Problem to solve ▸ Locate the string "none" in the listing below. Copy every line where it is found.

Input material ▸

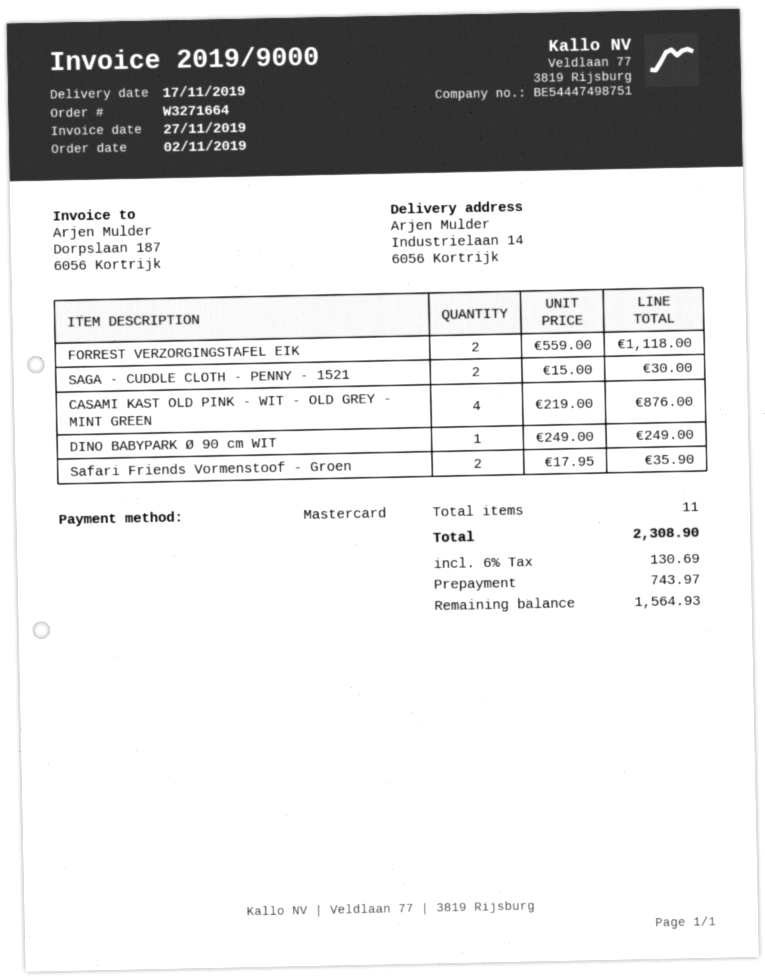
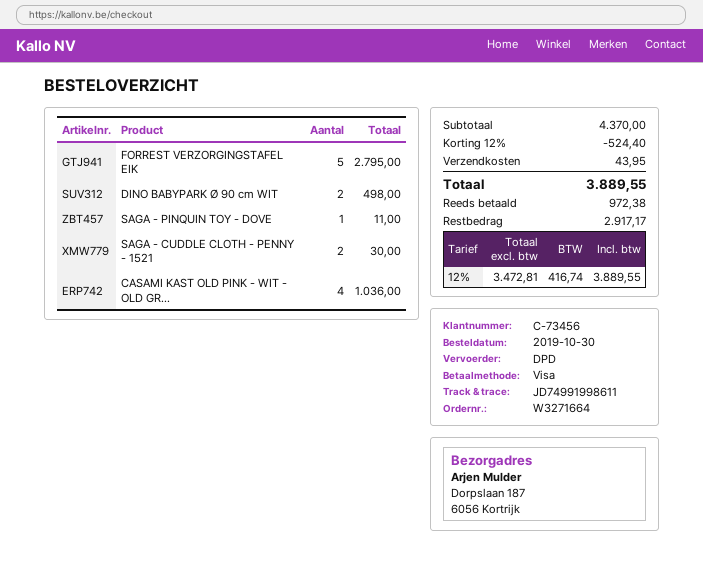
order date: 2019-11-02 -> 2019-10-30
payment method: Mastercard -> Visa
ship to: Industrielaan 14, 6056 Kortrijk -> Dorpslaan 187, 6056 Kortrijk
FORREST VERZORGINGSTAFEL EIK: 2 for 1118.00 -> 5 for 2795.00
CASAMI KAST OLD PINK - WIT - OLD GREY - MINT GREEN: 4 for 876.00 -> 4 for 1036.00
DINO BABYPARK Ø 90 cm WIT: 1 for 249.00 -> 2 for 498.00
Safari Friends Vormenstoof - Groen: 2 for 35.90 -> none
SAGA - PINQUIN TOY - DOVE: none -> 1 for 11.00
discount: none -> 12% = 524.40
shipping: none -> 43.95
tax: 6% = 130.69 -> 12% = 416.74
total: 2308.90 -> 3889.55
deposit: 743.97 -> 972.38
balance: 1564.93 -> 2917.17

Written solution ▸
Safari Friends Vormenstoof - Groen: 2 for 35.90 -> none
SAGA - PINQUIN TOY - DOVE: none -> 1 for 11.00
discount: none -> 12% = 524.40
shipping: none -> 43.95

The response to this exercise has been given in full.